[1r]
Verehrter lieber Herr College!
Ihrem liebenswürdigen Generalintendanten habe ich auf seinen Brief vor meiner Reise hierher umgehend geantwortet. Nehmen Sie mir nicht übel, daß ich mich nicht wiederhole. Schreiberei ist mir, je älter ich werde, um so verhaßter und – unmöglicher.
Daß ich am 13. Nov. in Weimar spiele und zu welchem Zwecke, muß Ihnen ja auch bekannt sein. Do. [Dito] daß ich diesen Winter 11 Conzerte hier u. ebensoviel in Hbg. [Hamburg] zu dirigiren habe und unter anderen Mängeln den der Nichtubiquität besitze. In der ersten Winterhälfte ist mir sonach das Vergnügen unter Ihrer Leitung in W. [Weimar] zu spielen, absolut unmöglich. Meine Gesundheit ist überdies ganz und gar nicht mehr so elastisch [wie] früher und ich muß neue Verpflichtungen von mir weisen, ja sogar alte zu lösen suchen, [1v] so weit dies angeht ohne anderer Interessen empfindlich zu schädigen. Wenn ich am 15 Nov. in Wiesbaden, am 16 in Mainz Engagements angenommen, so geschah dies – aus Nothwendigkeit, nicht aus Passion u. s. w. u. s. w.
Es freut mich, daß Ihr Freund R. [Rösch] sich nicht über die Dürftigkeit meiner Aufnahme – ich habe verfl. wenig Zeit übrig – beklagt. Seine Discretion thut mir wohl und seine Verehrung für Sie ist sehr erquicklich.
Herrn Spitzwegs Resurrectionsanzeige habe ich neul. bestens beantwortet.

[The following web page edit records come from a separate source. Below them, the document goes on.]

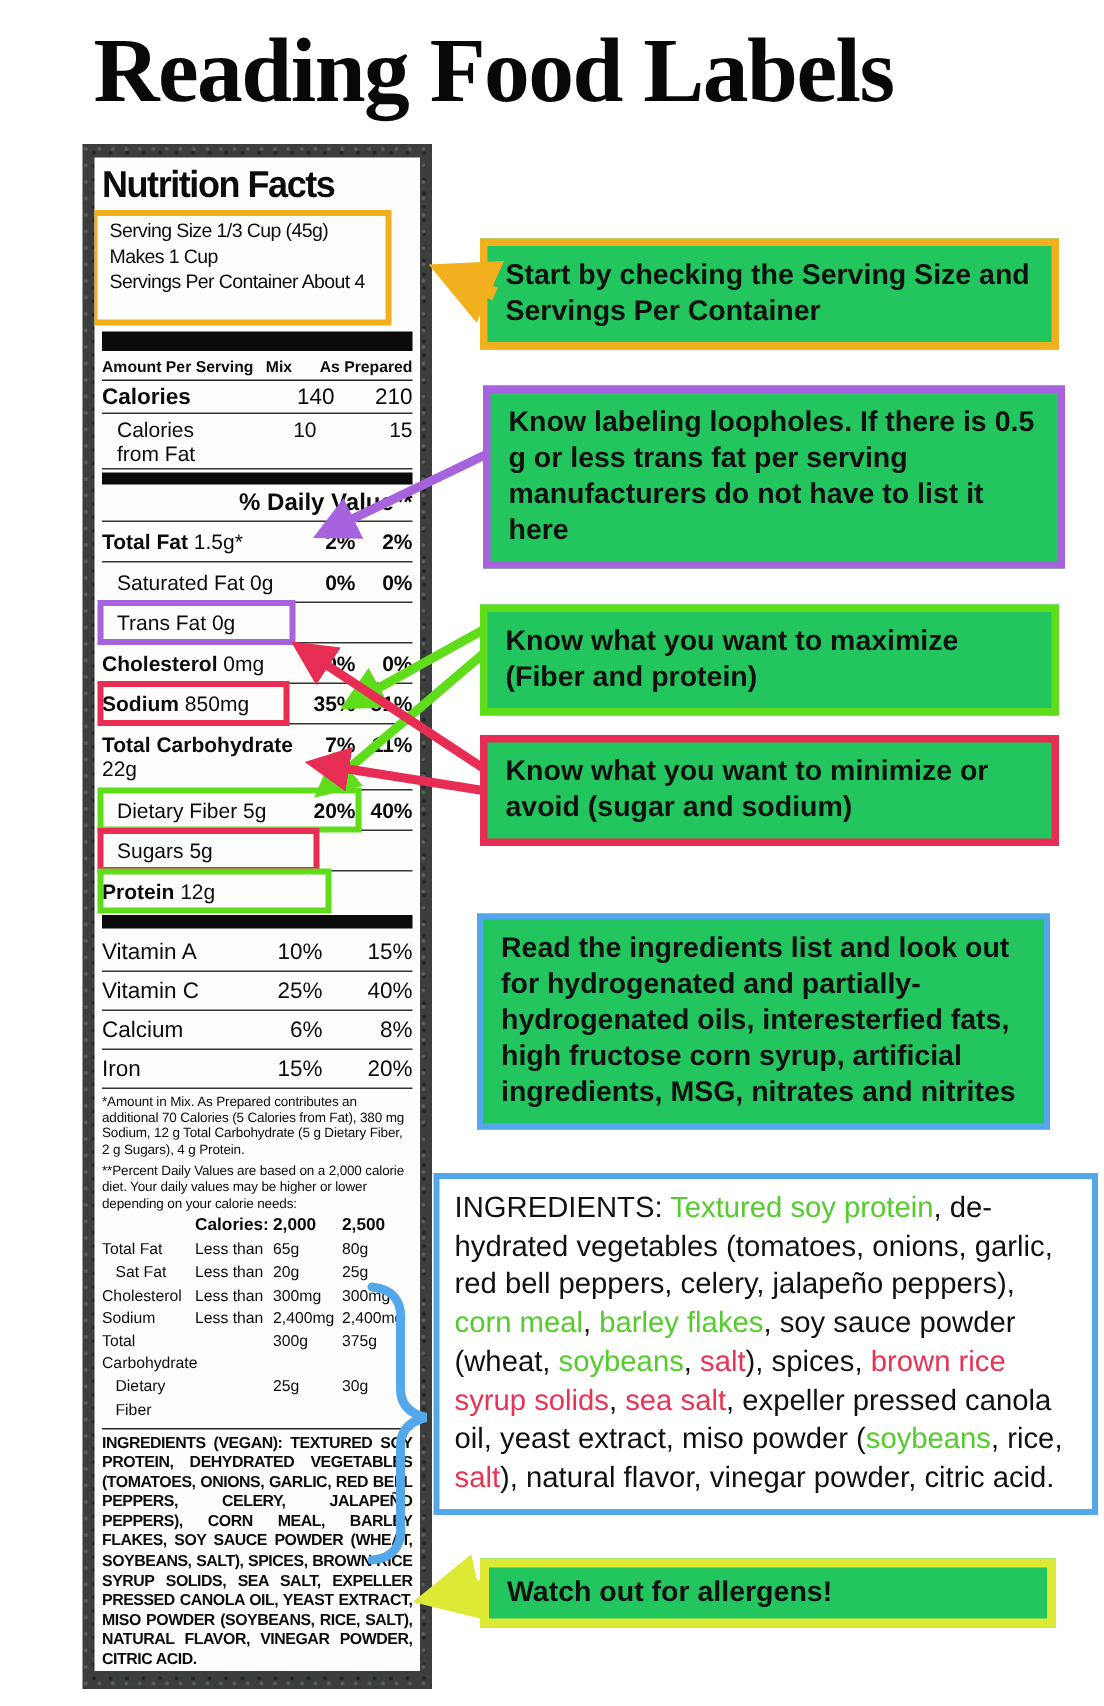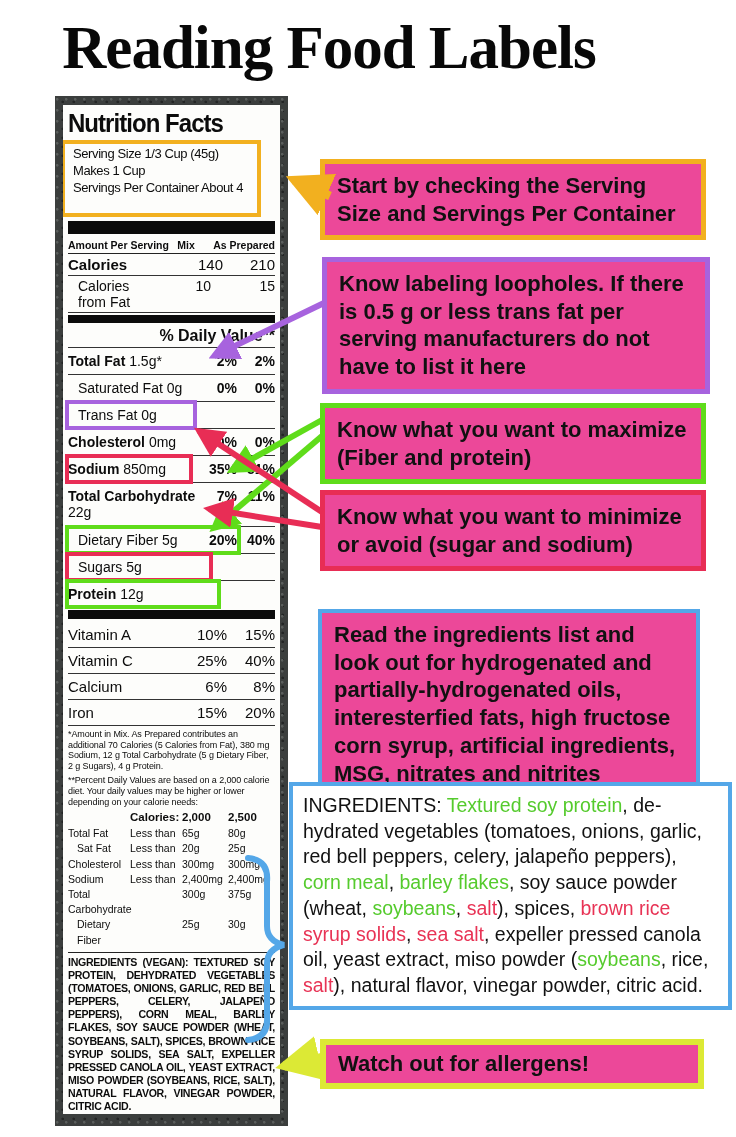--- a/index.html
+++ b/index.html
@@ -43,36 +43,36 @@
     font-size:14px;padding:5px 0;border-top:1px solid #333;line-height:1.15;}
   .nrow .nv{text-align:right;font-weight:700;}
   .nrow.indent .ncell{padding-left:10px;}
   .b{font-weight:700;}
   .hl{position:absolute;top:-2px;bottom:-2px;left:-3px;box-sizing:border-box;z-index:2;}
   .hl-purple{border:4px solid var(--purple);} .hl-red{border:4px solid var(--red);}
   .hl-green{border:4px solid var(--green);}
   .hl-trans-fat{width:132px;} .hl-sodium{width:128px;} .hl-dietary-fiber{width:176px;}
   .hl-sugars{width:148px;} .hl-protein{width:156px;}
   .vrow{display:grid;grid-template-columns:1fr 48px 48px;font-size:15px;
-    padding:4px 0;border-bottom:1px solid #333;}
+    padding:4px 0;border-bottom:1px solid #333;gap:12px;}
   .vrow span:nth-child(2),.vrow span:nth-child(3){text-align:right;}
   .fnote{font-size:9px;line-height:1.2;margin-top:3px;letter-spacing:-0.1px;}
   .dvt{display:grid;grid-template-columns:62px 52px 46px 1fr;font-size:10.5px;
     line-height:1.45;margin-top:2px;}
   .dvt .calhead{font-weight:700;font-size:11.5px;}
   .dvt .ind{padding-left:9px;}
   .ing-rule{border:none;border-top:1.5px solid #222;margin:4px 0 3px 0;}
   .nf-ing{font-size:10.6px;font-weight:700;line-height:1.24;text-align:justify;
     letter-spacing:-0.3px;}
   .allergen{background:var(--hl-yellow);margin:7px -9px 0 -9px;padding:6px 8px 8px 10px;
     border-right:4px solid #0b0b0b;}
   .allergen .a1{font-size:11px;font-weight:700;letter-spacing:-0.2px;}
   
-  .callout{position:absolute;background:#ec4899;box-sizing:border-box;
-    font-weight:700;font-size:22px;line-height:1.26;color:#111;padding:8px 12px;z-index:4;}
+  .callout{position:absolute;background:#22c55e;box-sizing:border-box;
+    font-weight:700;font-size:19px;line-height:1.26;color:#111;padding:8px 12px;z-index:4;}
   .co-serving{left:320px;top:159px;width:386px;border:5px solid var(--gold);}
   .co-loophole{left:322px;top:257px;width:388px;border:5px solid var(--purple);}
   .co-maximize{left:320px;top:403px;width:386px;border:5px solid var(--green);}
   .co-minimize{left:320px;top:490px;width:386px;border:5px solid var(--red);}
   .co-read{left:318px;top:609px;width:382px;border:4px solid var(--blue);}
   .co-allergens{left:320px;top:1039px;width:384px;border:6px solid var(--lime);padding:5px 12px;}
   .ing-box{position:absolute;left:289px;top:782px;width:443px;box-sizing:border-box;
     border:4px solid var(--blue);background:#fff;padding:7px 10px;font-size:19.5px;
     line-height:1.32;z-index:4;}
   .c-black{color:#111;margin-top:32px;} .c-green{color:var(--ing-green);margin-top:48px;} .c-red{color:var(--ing-red);margin-top:38px;}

Ihren Don Juan entschließen Sie sich wohl in dem 2. Cyclus hier – je nachdem es mit Wolffs andren Arrangements (Sgambati u. s. w.) paßt – selbst zu dirigiren, da Sie zu den wenigen Componisten zählen, die das selbst am Perfektesten thun können. Jetzt muß ich Abschied nehmen – ich habe Dvořák’s Sinfonie noch gründlich zu perouvrieren und einige Tonleitern zu spielen, worin ich natürlich von allerhand [2r] unwillkommenen Störenfrieden unterbrochen werden dürfte.
Empfangen Sie meine freundschaftlichsten Grüße und Wohlwünsche.